# Topic Modelling on SEC 10-k Forms

In [1]:
import random
from pprint import pprint
import gensim.corpora as corpora
from nltk.corpus import stopwords as sw
from gensim.models.ldamodel import LdaModel

from utils.processing import scrape_edgar, format_text, lem_and_stem, add_bigrams
from utils.stopwords import stopwords as custom_sw
from utils.analysis import cluster_companies_by_main_topic

from data.sec_edgar_urls import URLS_10K

In [2]:
stopwords = set(sw.words('english')).union(custom_sw)

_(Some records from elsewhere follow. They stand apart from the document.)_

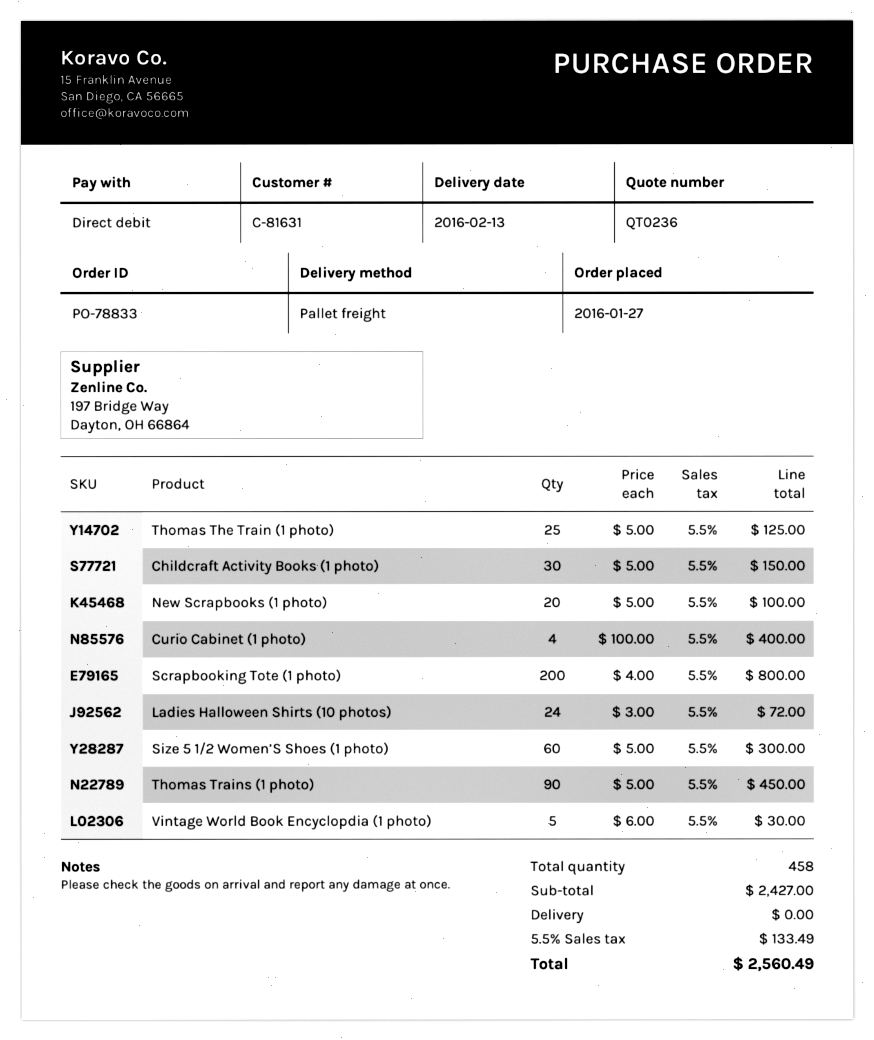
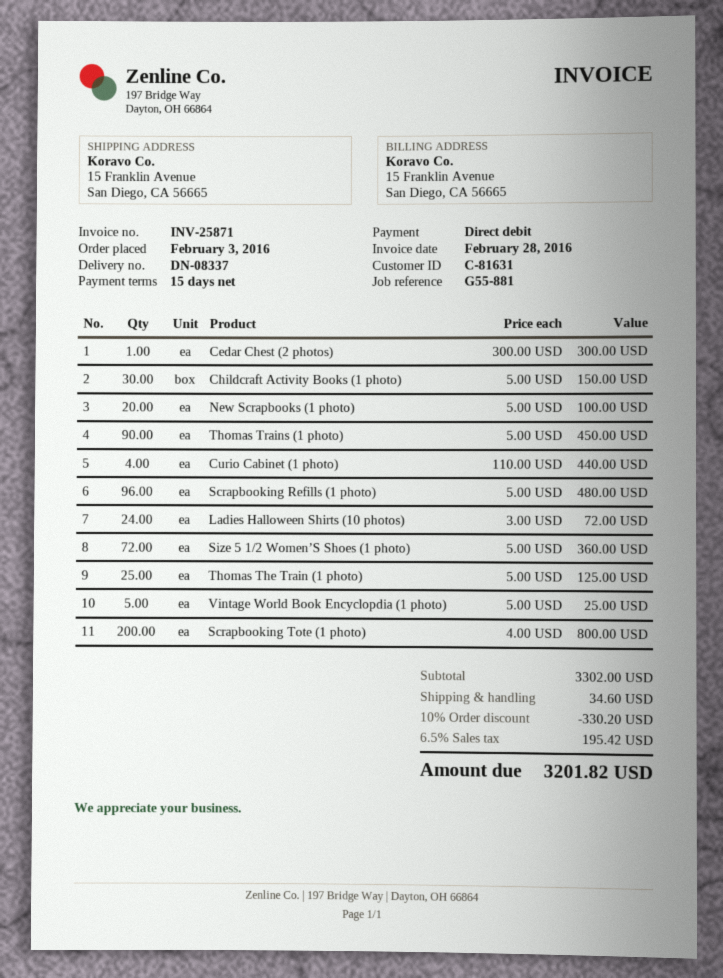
order date: 2016-01-27 -> 2016-02-03
Curio Cabinet (1 photo): 4 x 100.00 = 400.00 -> 4 x 110.00 = 440.00
Size 5 1/2 Women’S Shoes (1 photo): 60 x 5.00 = 300.00 -> 72 x 5.00 = 360.00
Vintage World Book Encyclopdia (1 photo): 5 x 6.00 = 30.00 -> 5 x 5.00 = 25.00
Cedar Chest (2 photos): none -> 1 x 300.00 = 300.00
Scrapbooking Refills (1 photo): none -> 96 x 5.00 = 480.00
subtotal: 2427.00 -> 3302.00
discount: none -> 10% = 330.20
shipping: 0.00 -> 34.60
tax: 5.5% = 133.49 -> 6.5% = 195.42
total: 2560.49 -> 3201.82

## Scrape Text from Edgar ##

Using the URLs to the latest 10-k filings of 32 large cap companies, we scrape the SEC Edgar database to retrieve the documents in HTML format. 

In [3]:
docContents = scrape_edgar(URLS_10K)

100%|██████████| 32/32 [02:32<00:00,  7.37s/it]


#### 10-k Document Sample

Here is a sample title page and table of contents for Apple's 10-k form for the 2018 fiscal year.

![title](data/images/Title.png)

![title](data/images/TableOfContents.png)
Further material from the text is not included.